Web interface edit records
════════════════

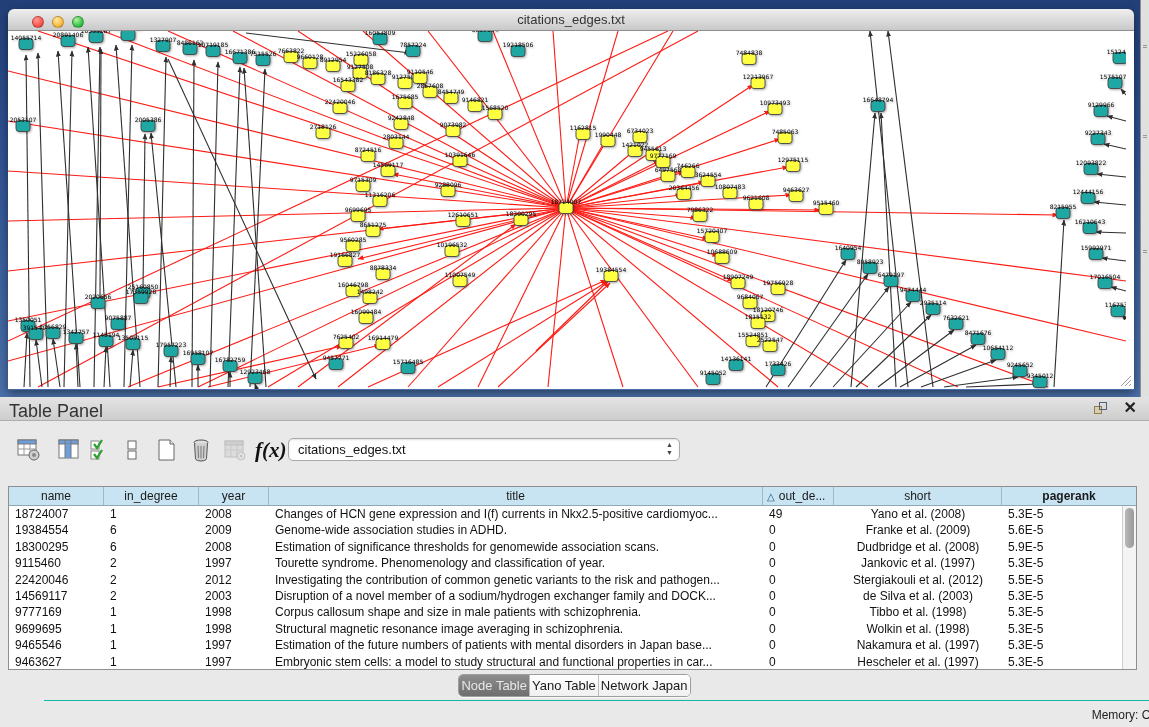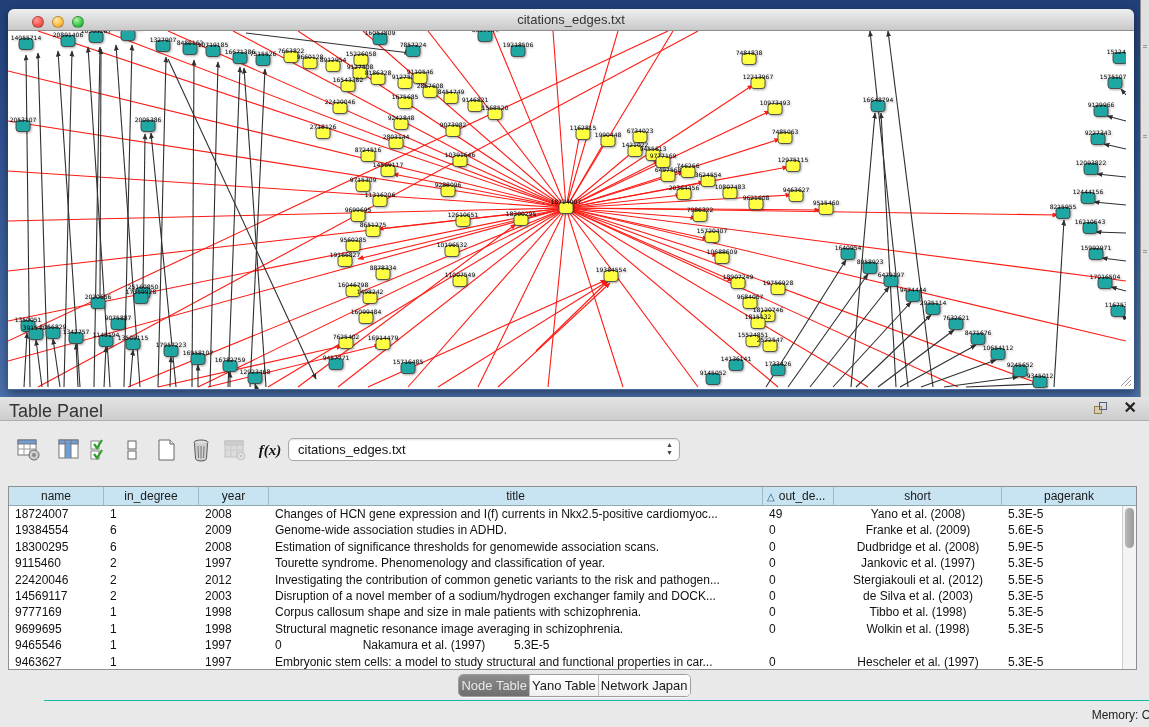--- a/index.html
+++ b/index.html
@@ -41,7 +41,7 @@
   .tbtn { position:absolute; top:14px; width:30px; height:30px; border:none; background:transparent; cursor:pointer; }
   .tbtn svg { display:block; margin:auto; }
   .tbtn.disabled { opacity:.5; filter:grayscale(1); cursor:default; }
-  .fx { font-family:"Liberation Serif", serif; font-style:italic; font-weight:bold; font-size:15px; color:#111; }
+  .fx { font-family:"Liberation Serif", serif; font-style:italic; font-weight:bold; font-size:21px; color:#111; }
 
   .combo { position:absolute; left:288px; top:17px; width:392px; height:23px; background:#fff;
            border:1px solid #a9a9a9; border-radius:5px; box-shadow:inset 0 1px 2px rgba(0,0,0,.12);

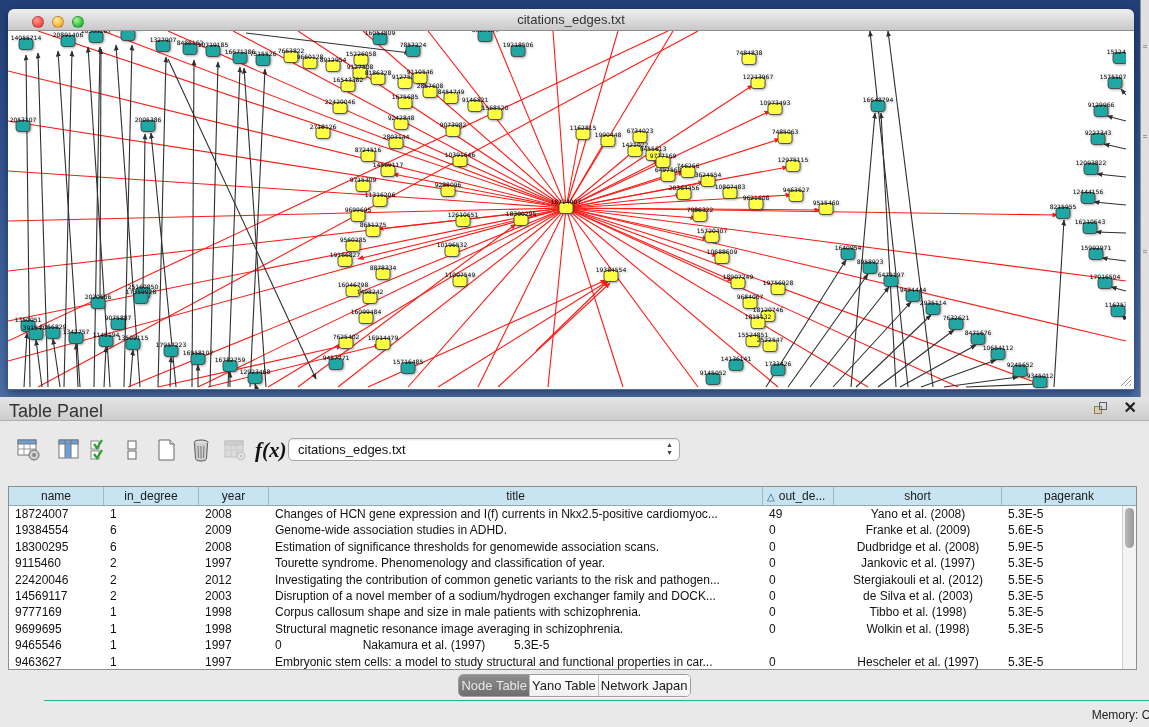--- a/index.html
+++ b/index.html
@@ -837,7 +837,7 @@
       <div class="th c-short">
           <span>short</span>
         </div>
-      <div class="th c-pr" style="border-right:none;">
+      <div class="th c-pr" style="border-right:none;font-weight:bold;">
           <span>pagerank</span>
         </div>
     </div>

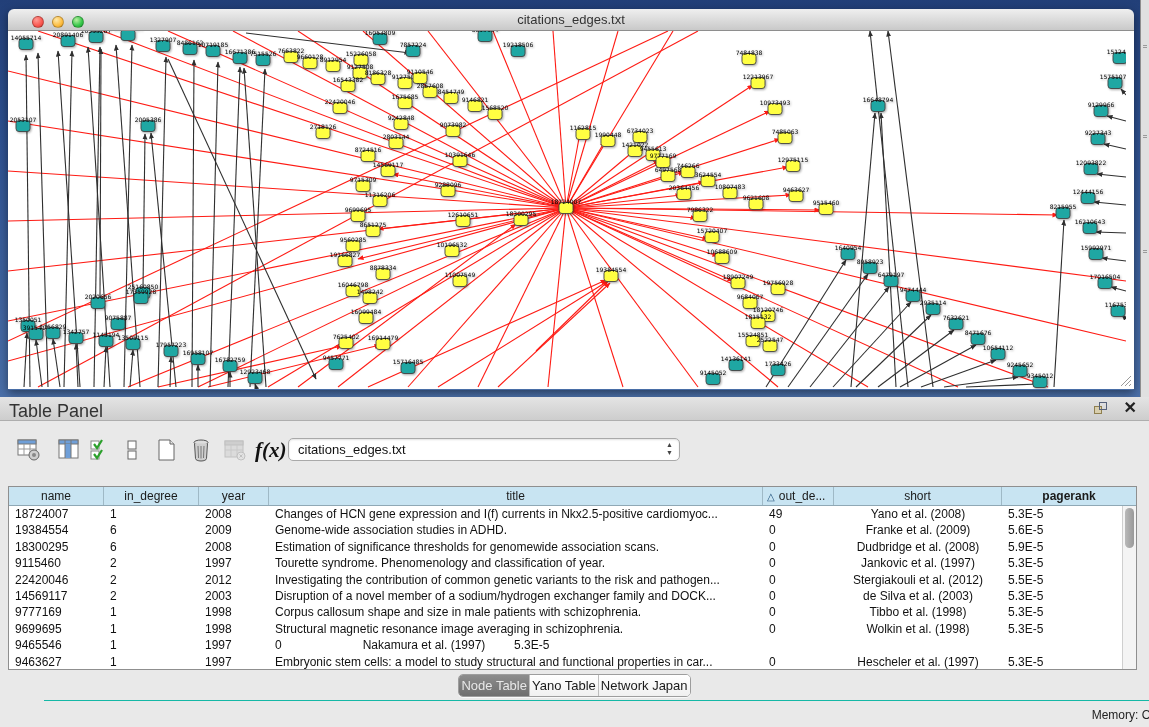--- a/index.html
+++ b/index.html
@@ -918,6 +918,7 @@
           <div class="td c-name">9465546</div>
           <div class="td c-indeg">1</div>
           <div class="td c-year">1997</div>
+          <div class="td c-title">Estimation of the future numbers of patients with mental disorders in Japan base...</div>
           <div class="td c-out">0</div>
           <div class="td c-short">Nakamura et al. (1997)</div>
           <div class="td c-pr">5.3E-5</div>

════════════════

Work to be completed:
Your copy should match the records word for word, with the pictures removed.

Response area:
--- a/index.html
+++ b/index.html
@@ -41,7 +41,7 @@
   .tbtn { position:absolute; top:14px; width:30px; height:30px; border:none; background:transparent; cursor:pointer; }
   .tbtn svg { display:block; margin:auto; }
   .tbtn.disabled { opacity:.5; filter:grayscale(1); cursor:default; }
-  .fx { font-family:"Liberation Serif", serif; font-style:italic; font-weight:bold; font-size:15px; color:#111; }
+  .fx { font-family:"Liberation Serif", serif; font-style:italic; font-weight:bold; font-size:21px; color:#111; }
 
   .combo { position:absolute; left:288px; top:17px; width:392px; height:23px; background:#fff;
            border:1px solid #a9a9a9; border-radius:5px; box-shadow:inset 0 1px 2px rgba(0,0,0,.12);

--- a/index.html
+++ b/index.html
@@ -837,7 +837,7 @@
       <div class="th c-short">
           <span>short</span>
         </div>
-      <div class="th c-pr" style="border-right:none;">
+      <div class="th c-pr" style="border-right:none;font-weight:bold;">
           <span>pagerank</span>
         </div>
     </div>

--- a/index.html
+++ b/index.html
@@ -918,6 +918,7 @@
           <div class="td c-name">9465546</div>
           <div class="td c-indeg">1</div>
           <div class="td c-year">1997</div>
+          <div class="td c-title">Estimation of the future numbers of patients with mental disorders in Japan base...</div>
           <div class="td c-out">0</div>
           <div class="td c-short">Nakamura et al. (1997)</div>
           <div class="td c-pr">5.3E-5</div>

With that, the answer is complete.